Kemp Joins Southern Republican Governors to Interfere in Protected Workplace Election

April 19, 2024

As SB 362 — an anti-worker bill Governor Brian Kemp boasted about and endorsed in a January speech to the Chamber of Commerce — awaits his signature, this week Kemp made his hostility towards working people clear. Kemp, joined by five other Republican governors, attempted to sway a federally-protected workplace election in an “unprecedented and shocking” way, warning workers as they were set to cast ballots on whether to join United Auto Workers (UAW) that doing so would put “jobs in jeopardy.”

“Governor Kemp, already poised to break federal labor laws once he signs SB 362, was at it again this week when he threatened the jobs of workers exercising their federally-protected right to vote for better workplace representation, increased negotiating power, and improved benefits,” said DPG Communications Director Dave Hoffman. “It’s bad enough that the person elected to enforce our laws admits he will only do so for his own personal political gain; when one considers that Georgia taxpayers pay the legal costs of the Attorney General’s office defending Kemp’s illegal actions in federal court, it’s much worse.”

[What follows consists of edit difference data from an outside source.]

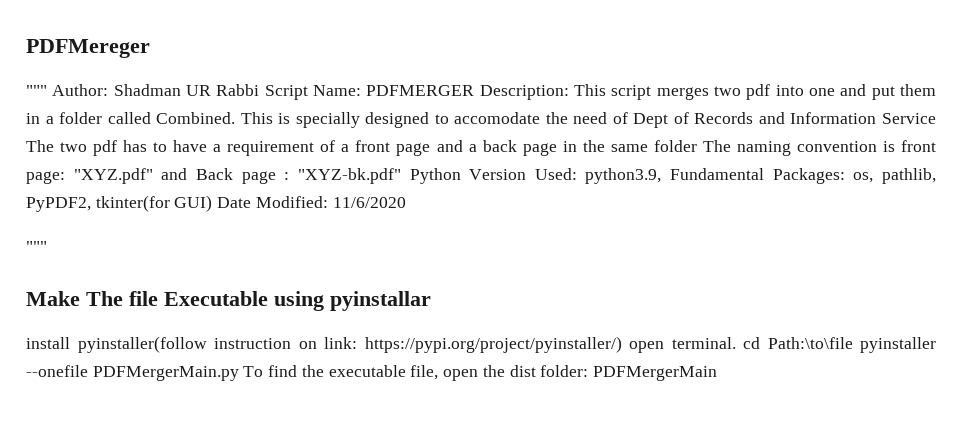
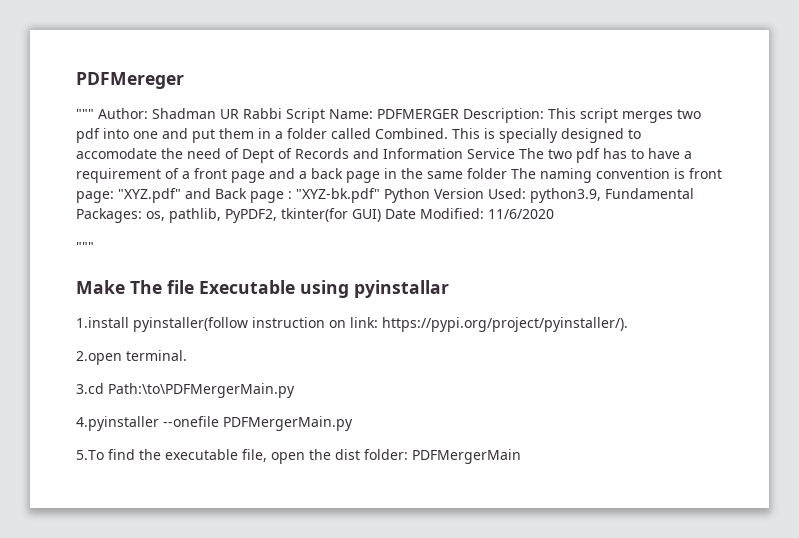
[26,337,70,349] install -> [76,317,129,328] 1.install
[364,336,664,353] https://pypi.org/project/pyinstaller/) open -> [382,317,628,332] [76,351,122,365] https://pypi.org/project/pyinstaller/). // 2.open
[743,337,936,353] cd Path:\to\file pyinstaller -> [76,383,295,398] [76,416,159,431] // 3.cd Path:\to\PDFMergerMain.py // 4.pyinstaller
[243,366,264,377] To -> [76,450,104,460] // 5.To

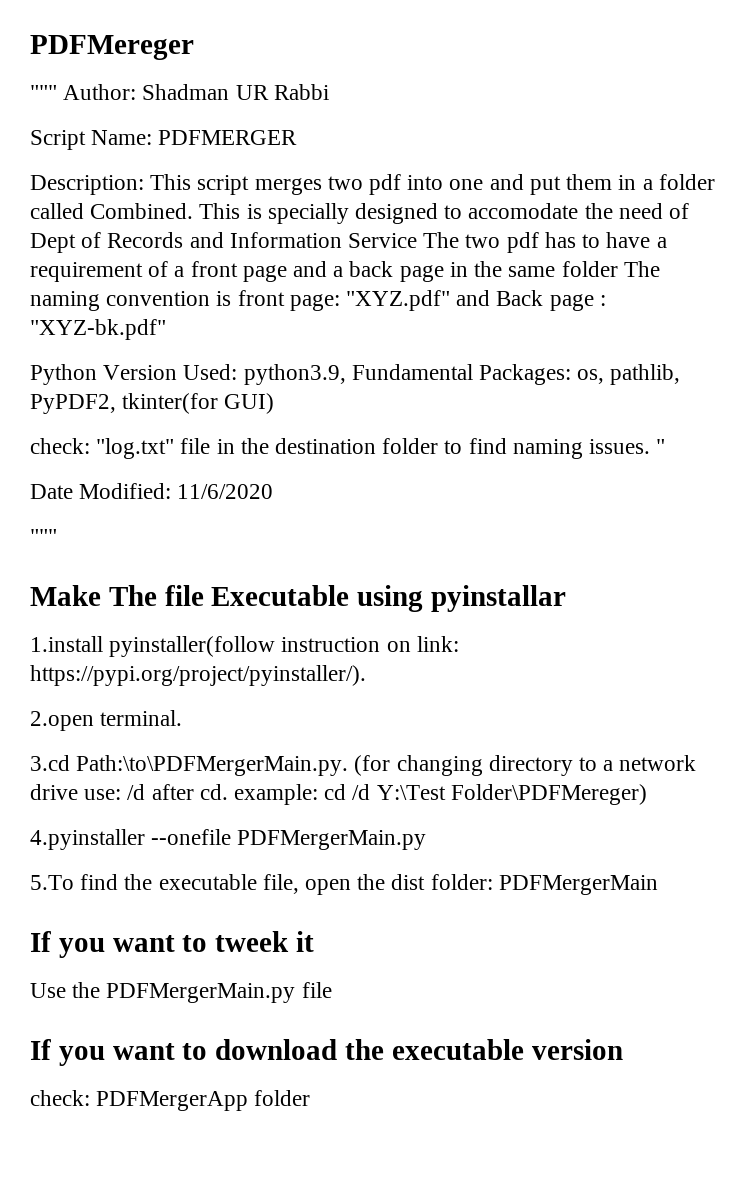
(282, 113) none -> (329, 92) //
(459, 114) none -> (298, 137) //
(380, 195) none -> (166, 329) //
(381, 215) none -> [30,438,666,459] // check: "log.txt" file in the destination folder to find naming issues. " //
[108,383,295,398] Path:\to\PDFMergerMain.py -> [76,755,697,776] [30,784,647,805] Path:\to\PDFMergerMain.py. (for changing directory to a network drive use: /d after cd. example: cd /d Y:\Test Folder\PDFMereger)
(521, 456) none -> [30,931,315,958] [30,982,332,1003] [30,1039,623,1066] [30,1090,311,1111] // If you want to tweek it // Use the PDFMergerMain.py file // If you want to download the executable version // check: PDFMergerApp folder

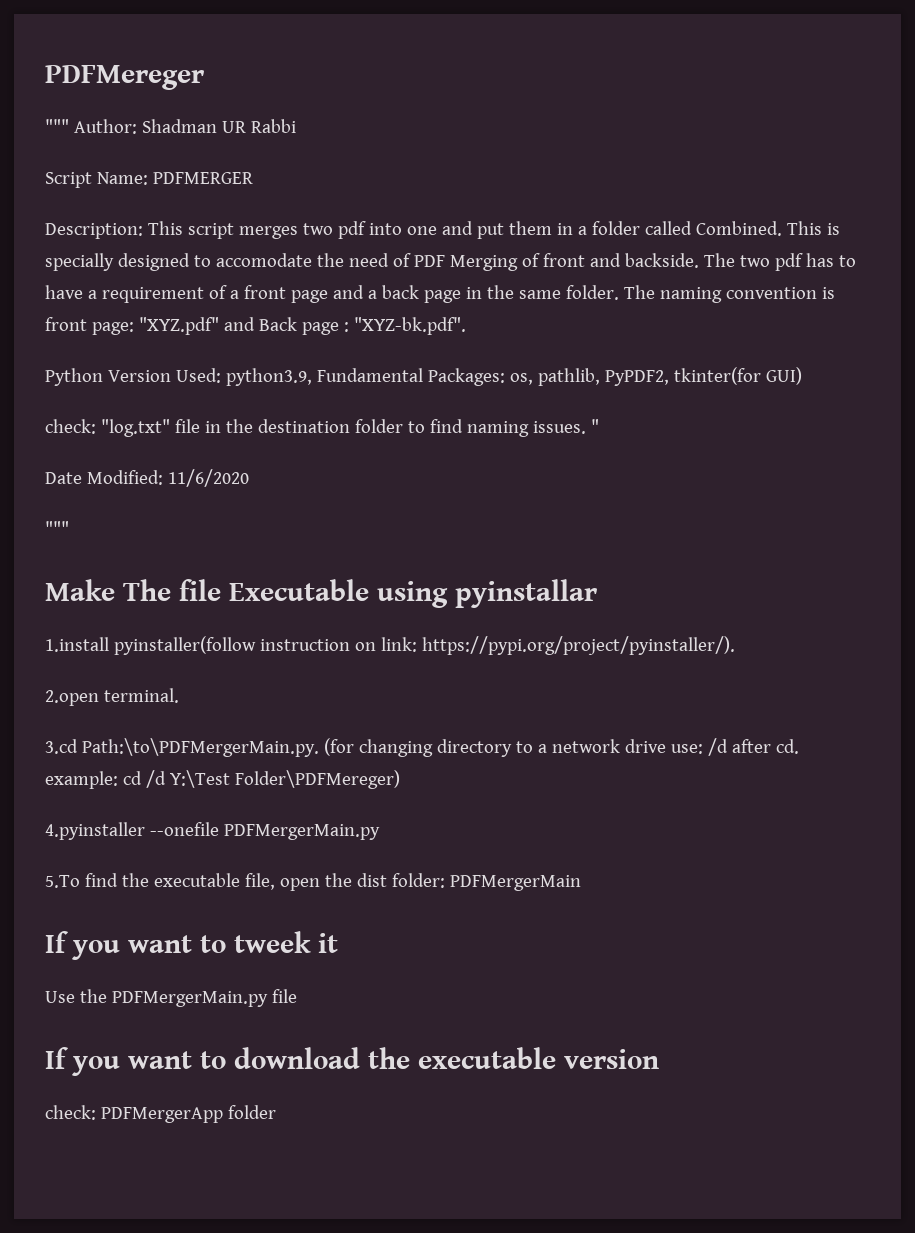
[30,232,418,253] Dept of Records and Information Service -> [413,253,699,271] PDF Merging of front and backside.
[561,261,618,277] folder -> [565,285,619,300] folder.
[30,319,166,340] "XYZ-bk.pdf" -> [353,317,466,335] "XYZ-bk.pdf".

Last November, following “hot labor summer,” UAW members ratified new contracts with the “Big Three” automakers that included 25% raises over 4.5 years. According to the UAW, had the profit-sharing formula used at Ford been negotiated on behalf of the VW employees voting this week, some of whom live across the border in Georgia, “each VW worker would have received a 2023 [profit-sharing] check of $23,000.”

Stephen Silvia, an American University political science professor whose research focuses on labor employment relations, believes the joint statement “implies that the governors fear that the UAW will prevail in the upcoming union recognition election and that UAW success could upend their economic models built on relatively low pay and minimal worker voice.”

In Georgia, SB 362 is a direct attack on workers, businesses, and labor unions that will disqualify any business voluntarily recognizing a labor union in their workplace from receiving state economic incentives – a violation of federal labor law that puts Georgia taxpayers on the hook to pay all the legal fees the state will spend defending their overreach in court.